Abstract:
A chemical library of N, N'-Disubstituted thioureas have been derived from substituted aromatic
carboxylic acids and two types of combinatorial strategies have been employed for the
construction of chemical library. For high throughput screening of components of the chemical
library, solution-phase pool syntheses have been exercised, where each pool consists of four
components. All the members of chemical library have also been synthesized by using a parallel
mode of solution-phase combinatorial synthesis for the purpose of lead screening/identification,
testing, characterization and for assembling of Cu(I), Cu(II) & Pd(II) metal complexes. Copper(I)

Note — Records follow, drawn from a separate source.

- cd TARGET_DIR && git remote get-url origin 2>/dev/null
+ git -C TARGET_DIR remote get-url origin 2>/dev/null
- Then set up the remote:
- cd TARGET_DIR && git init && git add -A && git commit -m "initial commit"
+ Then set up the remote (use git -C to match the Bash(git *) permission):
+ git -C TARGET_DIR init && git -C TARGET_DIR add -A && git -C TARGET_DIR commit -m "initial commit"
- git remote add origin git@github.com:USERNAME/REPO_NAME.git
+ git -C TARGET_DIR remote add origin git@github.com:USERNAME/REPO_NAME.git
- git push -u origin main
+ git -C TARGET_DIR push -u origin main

(1A-19A, 1B-19B, 1C-19C& 1F) and palladium(II) [(1E-14E)] complexes of N, N'-disubstituted
thioureas have only been synthesized with some selected thioureas from sub-library-1 and Cu(II)

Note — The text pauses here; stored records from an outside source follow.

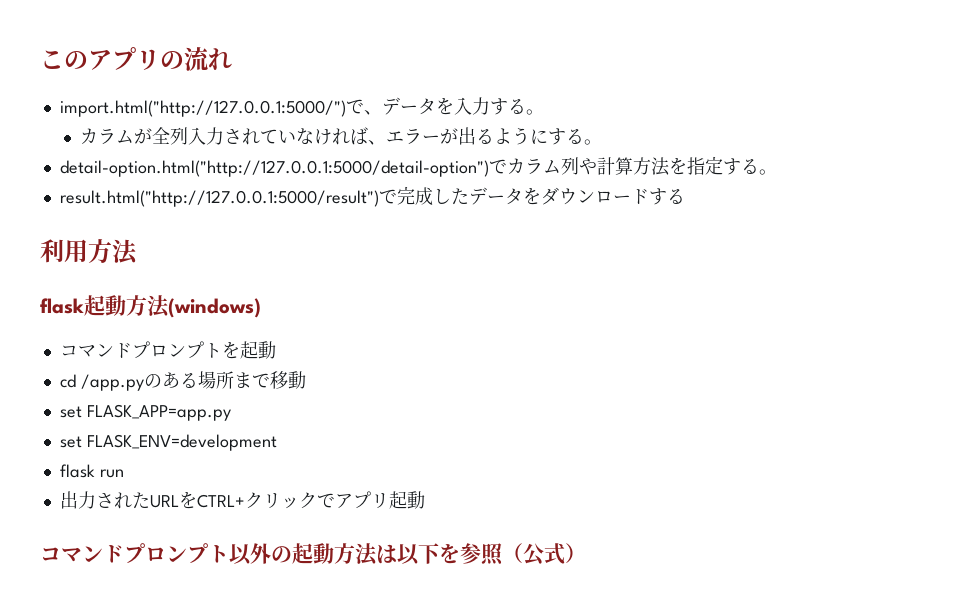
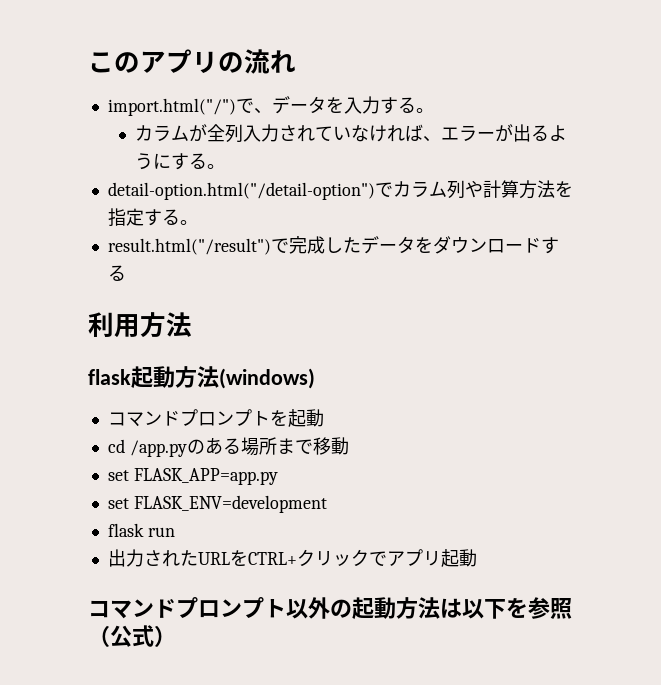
- import.html("http://127.0.0.1:5000/")で、データを入力する。
+ import.html("/")で、データを入力する。
- detail-option.html("http://127.0.0.1:5000/detail-option")でカラム列や計算方法を指定する。
+ detail-option.html("/detail-option")でカラム列や計算方法を指定する。
- result.html("http://127.0.0.1:5000/result")で完成したデータをダウンロードする
+ result.html("/result")で完成したデータをダウンロードする

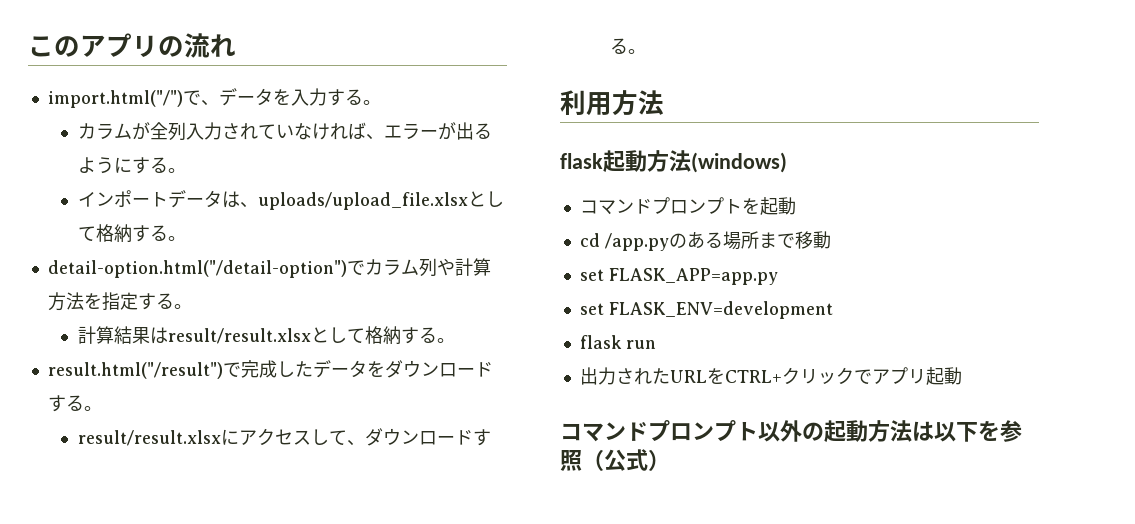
+ インポートデータは、uploads/upload_file.xlsxとして格納する。
+ 計算結果はresult/result.xlsxとして格納する。
- result.html("/result")で完成したデータをダウンロードする
+ result.html("/result")で完成したデータをダウンロードする。
+ result/result.xlsxにアクセスして、ダウンロードする。

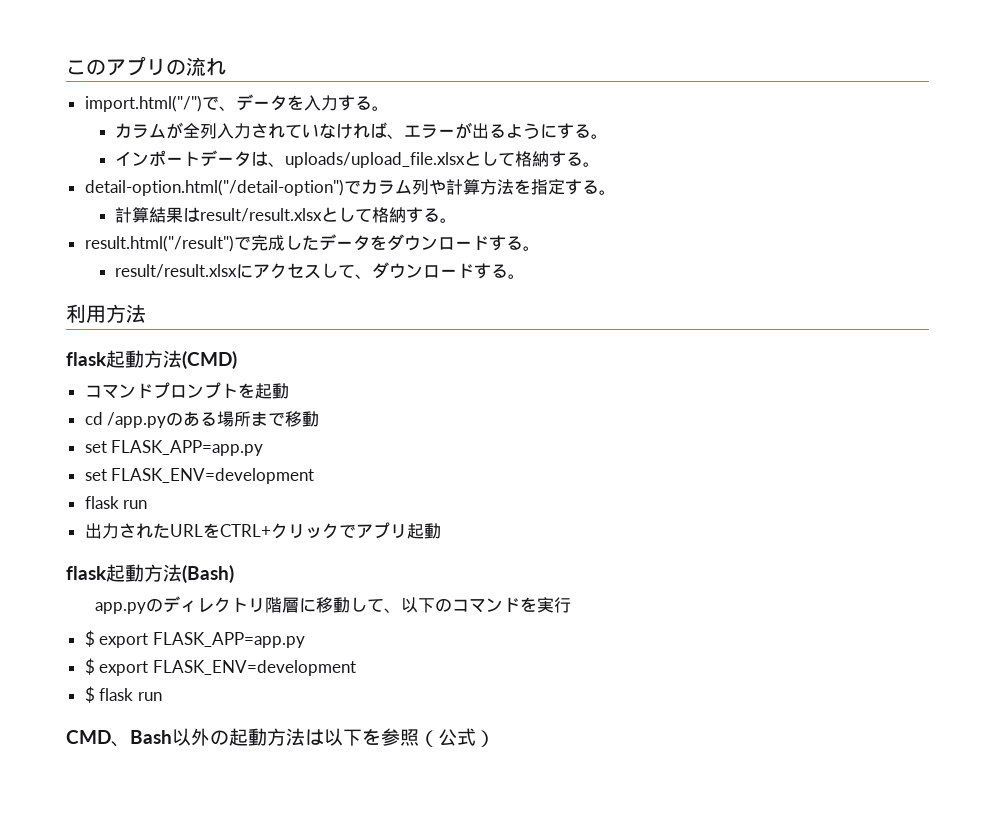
- flask起動方法(windows)
+ flask起動方法(CMD)
- コマンドプロンプト以外の起動方法は以下を参照（公式）
+ flask起動方法(Bash)
+ app.pyのディレクトリ階層に移動して、以下のコマンドを実行
+ $ export FLASK_APP=app.py
+ $ export FLASK_ENV=development
+ $ flask run
+ CMD、Bash以外の起動方法は以下を参照（公式）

complexes (1D-6D) with isoureas (1-6), prepared from the thioureas derived from benzoic acid.
All the thioureas (1a-40a, 1b-40b, 1c-40c, 1d-40d, 1e-40e, 1f-40f & 1g-40g) and complexes
have been characterized by elemental analyses, FT-IR, 1 H &
13
C NMR spectroscopy, mass
spectrometry and single crystal XRD. The stability of the Cu(I) complexes in the test medium has
been confirmed by cyclic voltammetric studies. The products of pool syntheses (pools 1-40) have
been characterized by mass spectrometry and GC-MS (gas chromatograph coupled with mass
spectrometer) techniques. In all the Cu(I) and Pd(II) complexes, neutral N, N′-disubstituted
thiourea ligands have been coordinated to the metal atom through the sulphur atom in a terminal
mode except (1F), where the deprotonation of NH group of the thiourea ligand has facilitated the
bonding of copper atom through N and S. The isoureas (1-6) show bidentate behavior in Cu(II)
complexes having square planar geometry (1D-6D).
The thioureas have also been examined for their fungicidal properties and these show
significant activity against various fungi strains and low phytotoxicity for the representative
monocot plant species. The complexes have been screened for their in vitro cytotoxicity in human
cell lines carcinomas A498 (renal), EVSA-T (breast), H226 (lung), IGROV (ovarian), M19
(melanoma-skin), MCF-7 (breast) and WIDR (colon). They show a moderate cytotoxicity against
these seven human cancer cell lines in comparison to that of the less active standard
chemotherapeutic drugs. Biological screening of the synthesized thioureas and their metal
complexes for various targets is in progress.